Çağan Irmak’ın edebiyata duyduğu gönül borcunu ödediği, altı öyküden oluşan Gözümden Deliler Taştı isimli ilk kitabı Doğan Kitap tarafından yayımlandı.
Irmak; Gözümden Deliler Taştı’da filmlerinden de aşina olduğumuz sıra dışı, derinlikli karakterlerinin, Ege’nin bir kasabasındaki acı-tatlı yaşamlarını çok katmanlı, şiir gibi öykülerle anlatıyor. Bu öykülerle sahil kasabalarına, gülümseten gazinolara, hıncahınç doldurulan pazar plajlarına ve özlemle hatırlanan 70’lere ışınlanıyor okur. Gözümden Deliler Taştı’da Cıgaralı Naciye’nin sinema tutkusundan Haktan’ın sırlarla dolu hayatına; Hüsniye Hanım’ın sıkıntısından bir mevtanın dramına; Elektrikçi Kemal’in inadından Perizat’ın küskün kalbine ve bir çocuğun rengârenk hayal dünyasıyla tanışıyoruz.
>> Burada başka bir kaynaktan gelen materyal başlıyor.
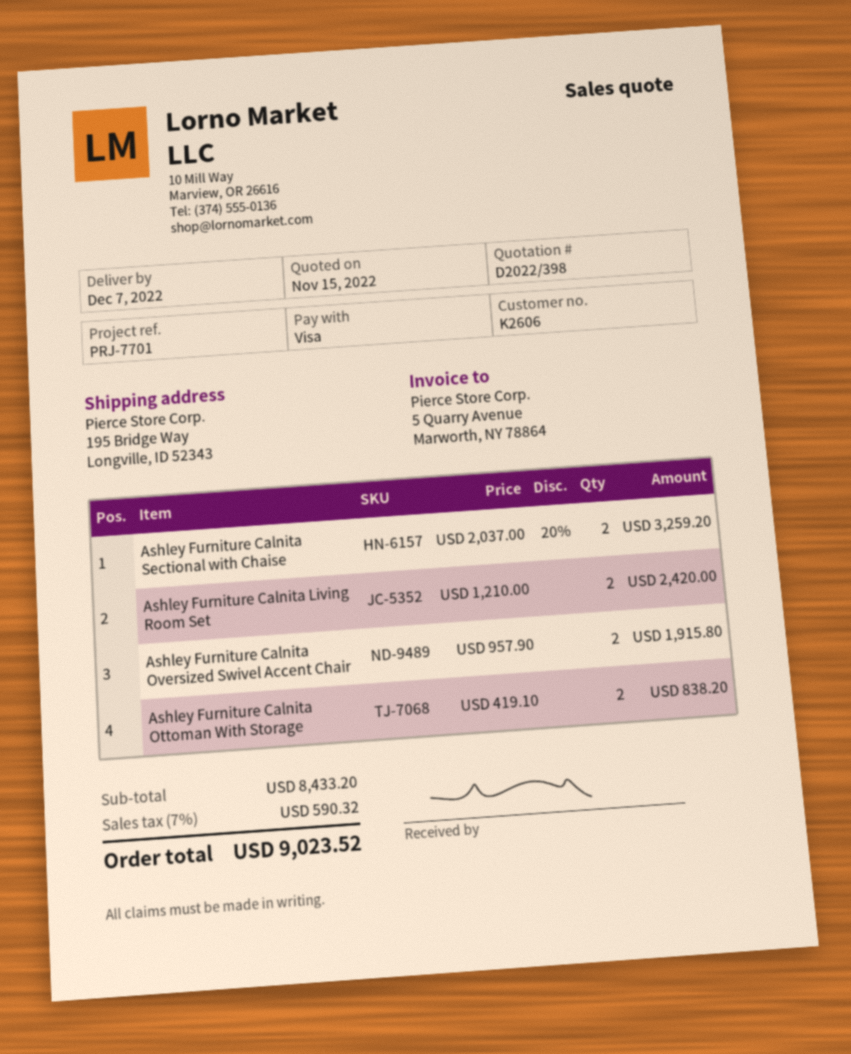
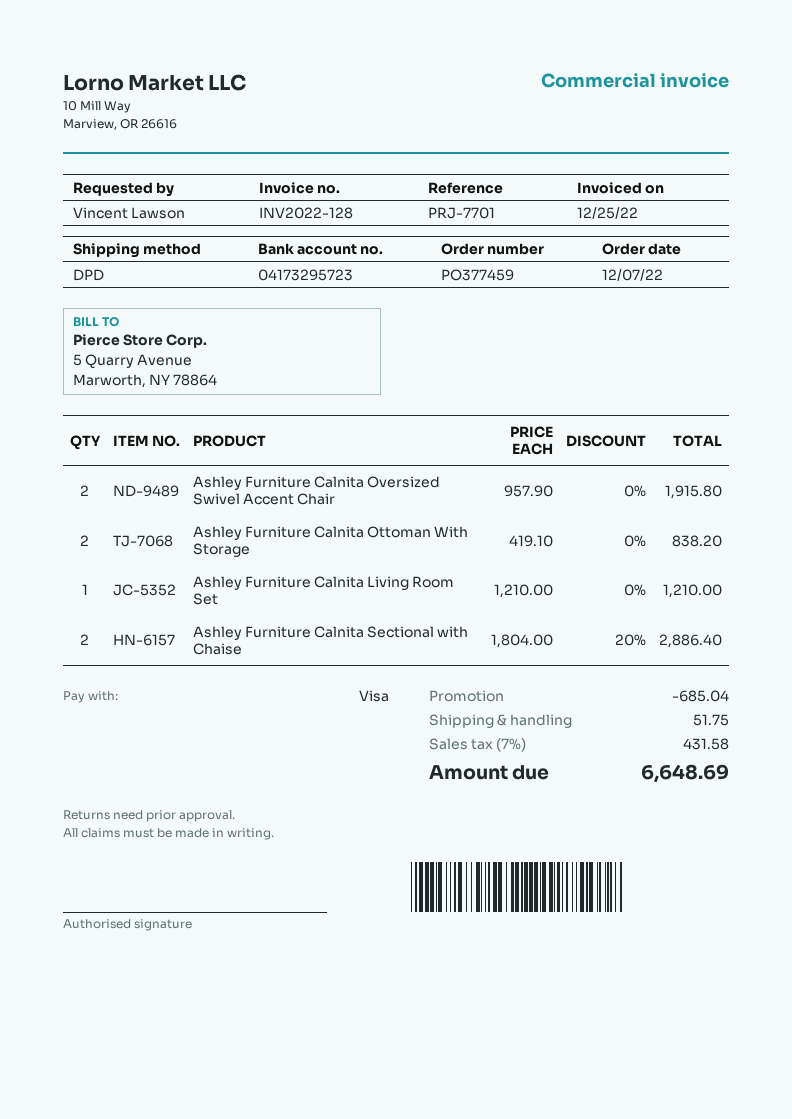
Ashley Furniture Calnita Sectional with Chaise: 2 x 2037.00 - 20% = 3259.20 -> 2 x 1804.00 - 20% = 2886.40
Ashley Furniture Calnita Living Room Set: 2 x 1210.00 = 2420.00 -> 1 x 1210.00 = 1210.00
discount: none -> 685.04
shipping: none -> 51.75
tax: 7% = 590.32 -> 7% = 431.58
total: 9023.52 -> 6648.69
“Geceden hazırlanıp yoğrulmuş ekmek içi ve soğanı bol tutulmuş kıyması az köfteler yaz sıcağında daha fazla beklemesin diye öğlen olmadan mangala atılır, iyot kokusu kısa bir zaman sonra yerini et ve duman kokusuna bırakırdı. Aile babaları dışında kişi başına üçer taneden fazla düşmeyen assolist köfte, bol ekmekle katık edilir, doyurmayınca da harcıâlem domates ve yeşil biber yetişirdi imdada. Domatesin uvertür olduğu zamanlardı.”